Next make submission entries for the barcode runs, initially in "tidy" format with one FASTQ file per row:

In [5]:
submissions_tidy = (
    illumina_runs
    .assign(
        biosample_accession=lambda x: config['biosample_accession'],
        library_ID=lambda x: x['library'] + '_' + x['sample'],
        title=lambda x: 'Illumina barcode sequencing from C68 donor mAb (v1) mutational antigenic profiling of the SARS-CoV-2 RBD ' + x['target'],
        library_strategy='AMPLICON',
        library_source='SYNTHETIC',
        library_selection='PCR',
        library_layout='single',
        platform='ILLUMINA',
        instrument_model='NextSeq 2000',
        design_description='PCR of barcodes from RBD variants',
        filetype='fastq',
        filename_fullpath=lambda x: x['R1'].str.split(';')
                                    .map(lambda flist: list(itertools.chain.from_iterable(glob.glob(f.strip()) for f in flist))),       
        )
    .explode('filename_fullpath')
    .assign(filename_fullpath=lambda x: x['filename_fullpath'].str.strip(),
            filename=lambda x: x['filename_fullpath'].map(os.path.basename))
    .drop(columns=illumina_runs.columns)
    .reset_index(drop=True)
    )

assert submissions_tidy['filename_fullpath'].map(os.path.isfile).all()

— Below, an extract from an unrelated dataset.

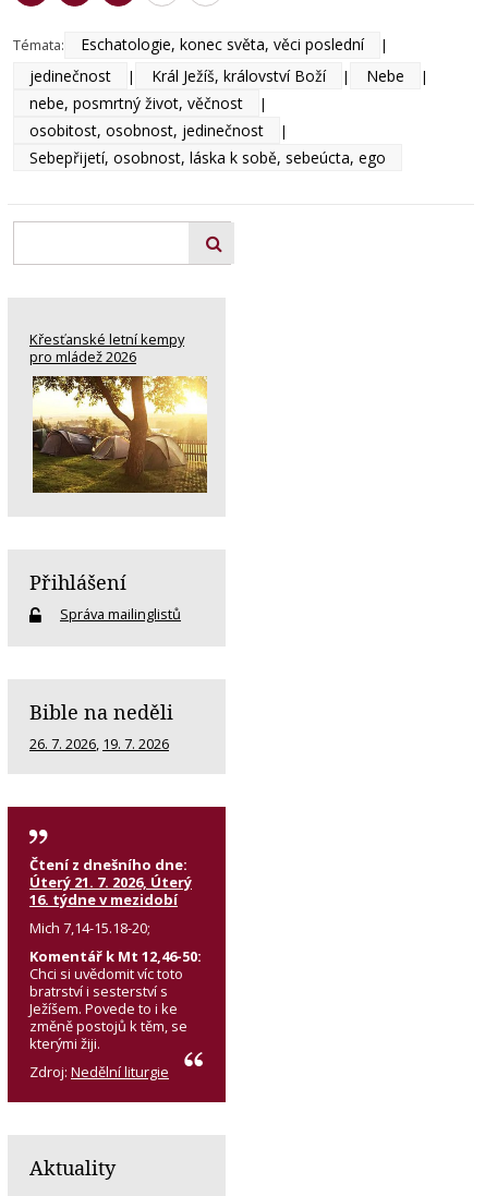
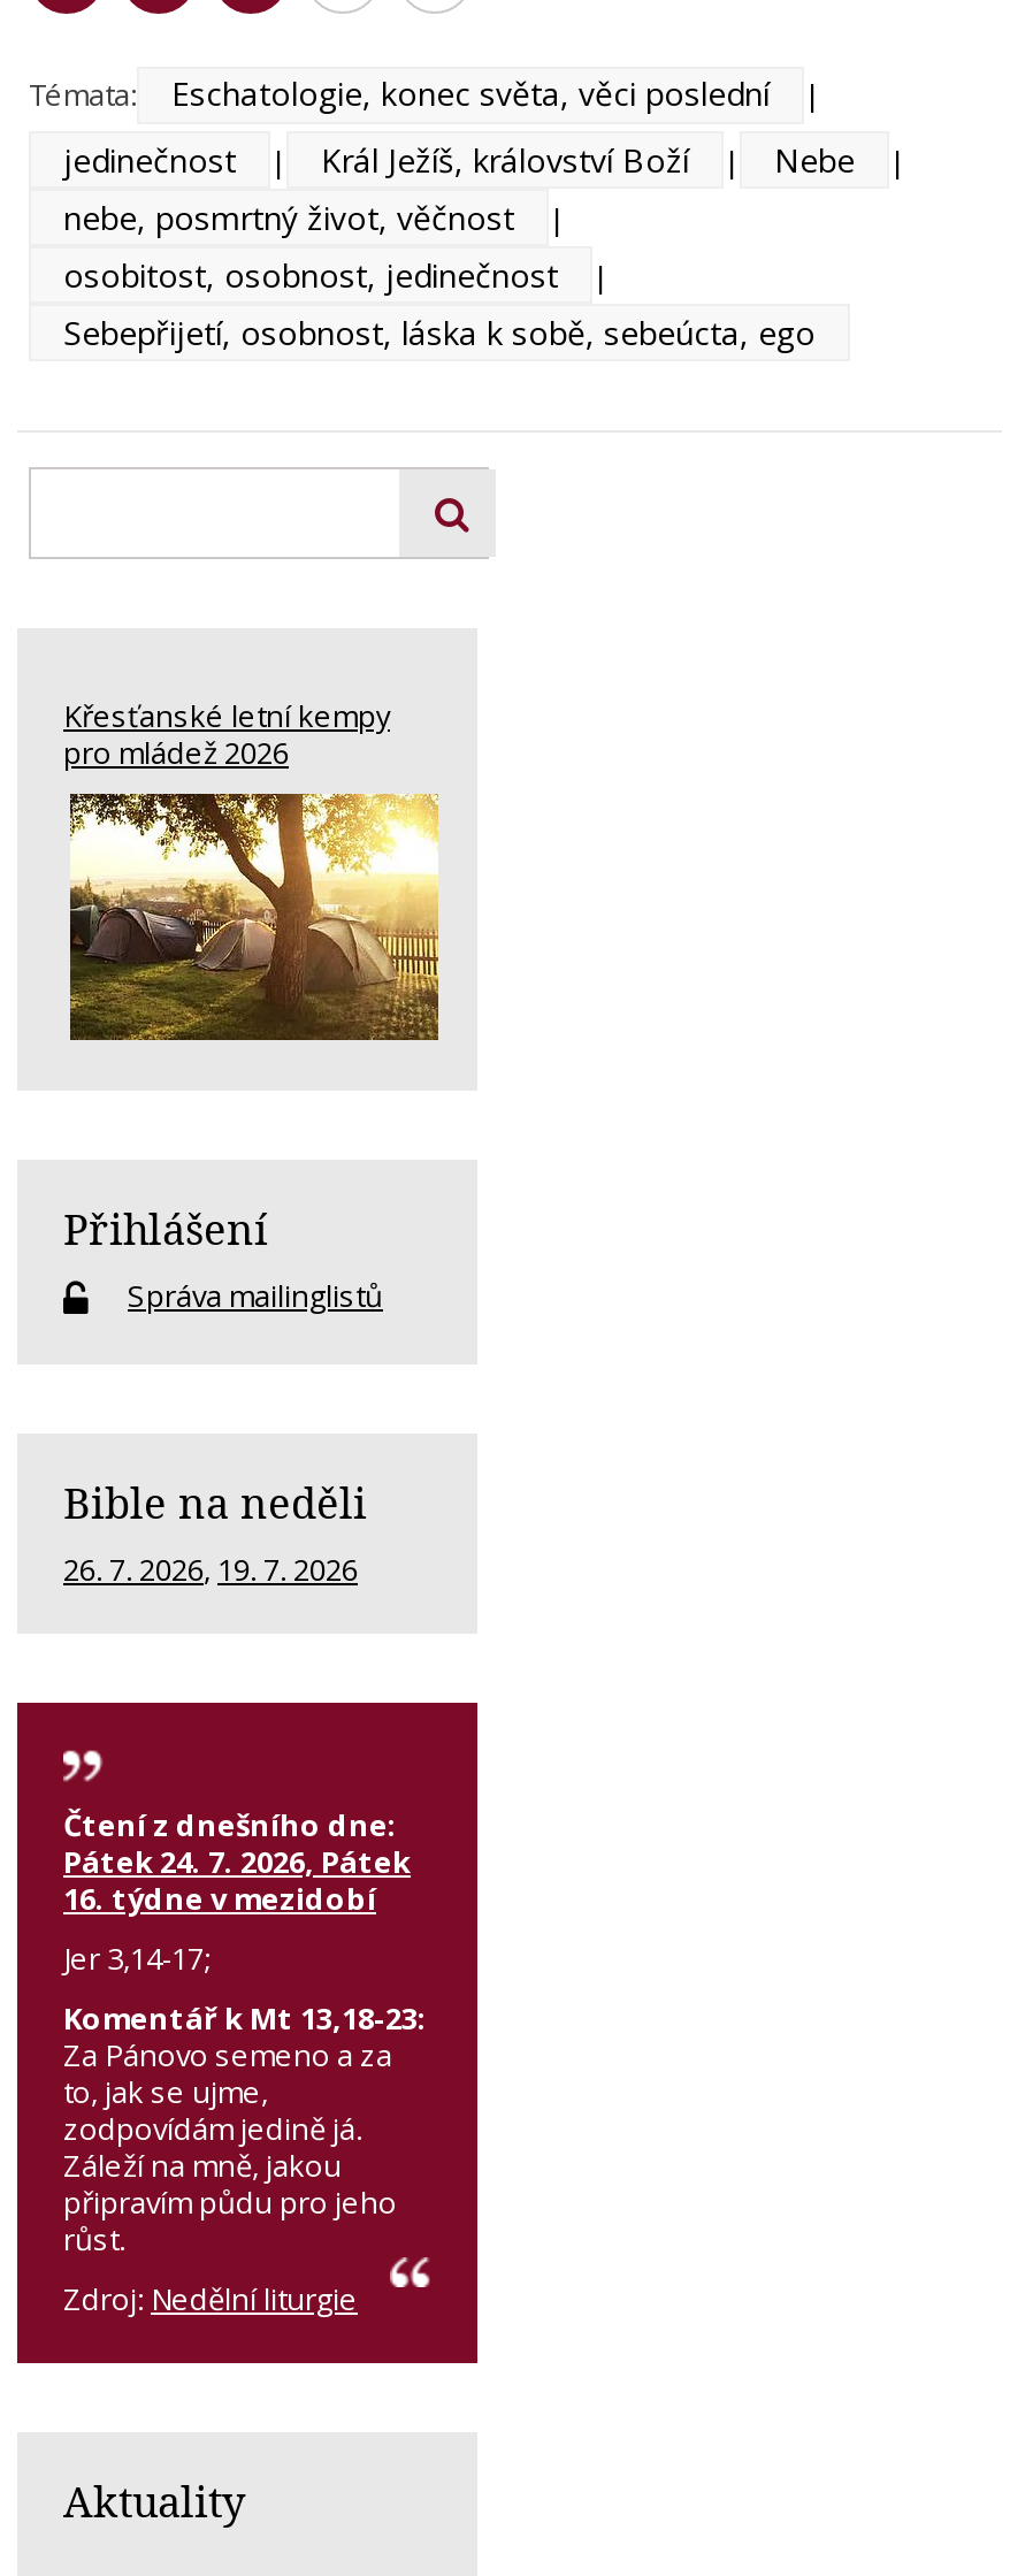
[29,872,192,892] Úterý 21. 7. 2026, Úterý -> [63,1840,411,1882] Pátek 24. 7. 2026, Pátek
[29,918,202,1053] Mich 7,14-15.18-20; | Komentář k Mt 12,46-50: | Chci si uvědomit víc toto | bratrství i sesterství s | Ježíšem. Povede to i ke | změně postojů k těm, se | kterými žiji. -> [63,1937,427,2259] Jer 3,14-17; | Komentář k Mt 13,18-23: | Za Pánovo semeno a za | to, jak se ujme, | zodpovídám jedině já. | Záleží na mně, jakou | připravím půdu pro jeho | růst.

print('Here are the first few submission entries in tidy format:')
submissions_tidy.head()

Here are the first few submission entries in tidy format:


Unnamed: 0,biosample_accession,library_ID,title,library_strategy,library_source,library_selection,library_layout,platform,instrument_model,design_description,filetype,filename_fullpath,filename
0,SAMN40905401,lib12_exptREF-none-0-ref,Illumina barcode sequencing from C68 donor mAb (v1) mutational antigenic profiling of the SARS-CoV-2 RBD Wuhan_Hu_1,AMPLICON,SYNTHETIC,PCR,single,ILLUMINA,NextSeq 2000,PCR of barcodes from RBD variants,fastq,/uufs/chpc.utah.edu/common/home/u6042467/starr-group1/sequencing/TNS/2022/220816_Overbaugh-mAb-MAP/WH1_lib1_ref1_S70_R1_001.fastq.gz,WH1_lib1_ref1_S70_R1_001.fastq.gz
1,SAMN40905401,lib12_exptREF-none-0-ref,Illumina barcode sequencing from C68 donor mAb (v1) mutational antigenic profiling of the SARS-CoV-2 RBD Wuhan_Hu_1,AMPLICON,SYNTHETIC,PCR,single,ILLUMINA,NextSeq 2000,PCR of barcodes from RBD variants,fastq,/uufs/chpc.utah.edu/common/home/u6042467/starr-group1/sequencing/TNS/2022/220816_Overbaugh-mAb-MAP/WH1_lib1_ref2_S71_R1_001.fastq.gz,WH1_lib1_ref2_S71_R1_001.fastq.gz
2,SAMN40905401,lib12_exptREF-none-0-ref,Illumina barcode sequencing from C68 donor mAb (v1) mutational antigenic profiling of the SARS-CoV-2 RBD Wuhan_Hu_1,AMPLICON,SYNTHETIC,PCR,single,ILLUMINA,NextSeq 2000,PCR of barcodes from RBD variants,fastq,/uufs/chpc.utah.edu/common/home/u6042467/starr-group1/sequencing/TNS/2022/220816_Overbaugh-mAb-MAP/WH1_lib1_ref3_S72_R1_001.fastq.gz,WH1_lib1_ref3_S72_R1_001.fastq.gz
3,SAMN40905401,lib12_exptREF-none-0-ref,Illumina barcode sequencing from C68 donor mAb (v1) mutational antigenic profiling of the SARS-CoV-2 RBD Wuhan_Hu_1,AMPLICON,SYNTHETIC,PCR,single,ILLUMINA,NextSeq 2000,PCR of barcodes from RBD variants,fastq,/uufs/chpc.utah.edu/common/home/u6042467/starr-group1/sequencing/TNS/2022/220816_Overbaugh-mAb-MAP/WH1_lib1_ref4_S73_R1_001.fastq.gz,WH1_lib1_ref4_S73_R1_001.fastq.gz
4,SAMN40905401,lib13_exptREF-none-0-ref,Illumina barcode sequencing from C68 donor mAb (v1) mutational antigenic profiling of the SARS-CoV-2 RBD Wuhan_Hu_1,AMPLICON,SYNTHETIC,PCR,single,ILLUMINA,NextSeq 2000,PCR of barcodes from RBD variants,fastq,/uufs/chpc.utah.edu/common/home/u6042467/starr-group1/sequencing/TNS/2022/220816_Overbaugh-mAb-MAP/WH1_lib2_ref1_S74_R1_001.fastq.gz,WH1_lib2_ref1_S74_R1_001.fastq.gz


For the actual submission, we need a "wide" data frame that for each unique `sample_name` / `library_ID` gives all of the files each in different columns.
These should be files without the full path.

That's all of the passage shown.